Juul Labs Inc., the industry leader and maker of the popular e-cigarette that is a big part of the vaping trend among young people, is currently being investigated by the Federal Trade Commission for whether they “used influencers and other marketing to appeal to minors”, according to a report in the Wall Street Journal this week. The investigation was not previously public and the FTC may seek “financial damages” from Juul of which Altria owns 35 percent.
The FTC declined FOX Business' request for comment.
Beyond that, in more difficult news for Juul as a company, the Associated Press reported on Friday that two more attorneys general (from Illinois and the District of Columbia) are now – along with the attorneys general in Colorado, Connecticut, and Massachusetts – all investigating Juul in terms of its marketing and “underage use of its products”. Additionally, a North Carolina attorney general is currently suing Juul "to limit the company’s sales and marketing in the state". Juul “controls roughly three-quarters of the U.S. retail market for e-cigarettes,” per the AP.
The WSJ stated, “Juul’s first marketing campaign in 2015, called ‘Vaporized,’ pitched the brand as a cool lifestyle accessory with images of people in their 20s and 30s, which critics say made the brand attractive to teens.” Eventually, this campaign appeared to pay off with big results for the industry as well as for Juul, as “vaping among teens jumped 78% from 2017 to 2018, federal data show”.

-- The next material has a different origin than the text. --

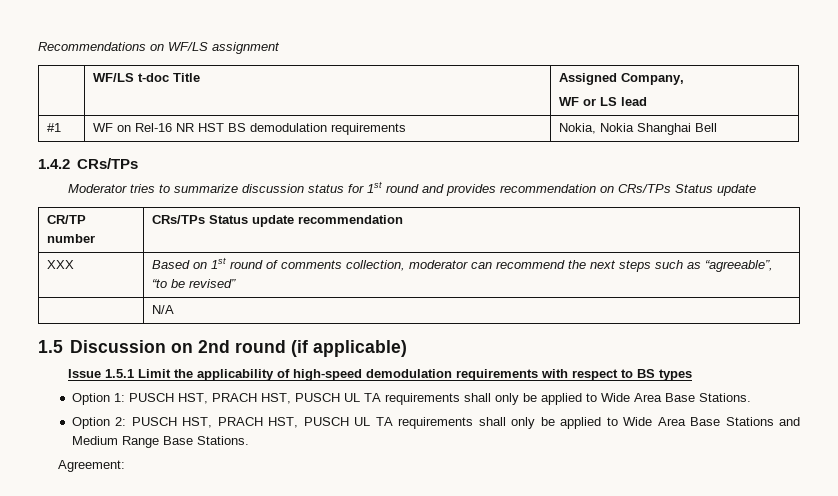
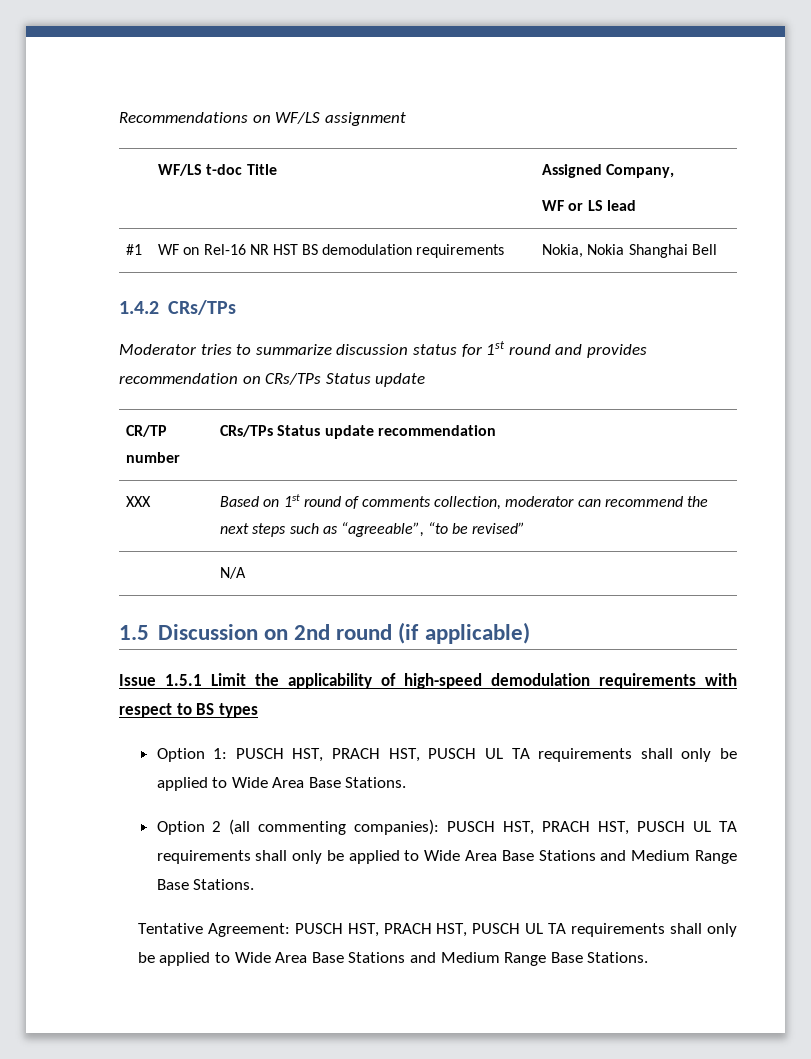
- Option 2: PUSCH HST, PRACH HST, PUSCH UL TA requirements shall only be applied to Wide Area Base Stations and Medium Range Base Stations.
+ Option 2 (all commenting companies): PUSCH HST, PRACH HST, PUSCH UL TA requirements shall only be applied to Wide Area Base Stations and Medium Range Base Stations.
- Agreement:
+ Tentative Agreement: PUSCH HST, PRACH HST, PUSCH UL TA requirements shall only be applied to Wide Area Base Stations and Medium Range Base Stations.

A Juul Labs spokesperson told FOX Business, without commenting on the FTC reports: "Without commenting on any specific investigation, our paid influencer program, which was never formalized, was a small, short-lived pilot that ended in 2018. We worked with fewer than 10 adults on Juul-related content, and they were all smokers or former smokers over the age of 30. Juul spent less than $10,000 on influencers."
Beyond that, the Juul spokesperson added: "Without commenting on any specific investigation, we fully cooperate and are transparent with any government agency or regulator who have interest in our category. We have never marketed to youth. Our earliest marketing campaign in 2015 was intended for adults in the 25-34-year-old demographic and lasted for six months. If one views the sales and revenue data, there is no evidence that it drove use, youth or otherwise. Nonetheless, we regret that the campaign was executed in a way that was perceived as appealing to minors. To avoid any misconceptions, we changed our approach to advertising in a way that offers no room for misinterpretation about the mission of our company or our intended customers. Today, our marketing efforts exclusively feature adult smokers aged 35+ who offer their personal experiences about switching to Juul products – all conveyed in a style, tone and message that is a direct appeal to current adult smokers. We have exited social media entirely and request that social media platforms delete inappropriate third party posts and listings. We have no higher priority than to prevent youth usage of our products. Our product is intended for current adult smokers and our marketing specifically is designed to help achieve that goal."
It has been a challenging week for Juul, CEO Kevin Burns appeared on CBS to address claims that his vaping products are linked to lung illness. He said the company is cooperating and is in "close contact" with the CDC as they examine the issue.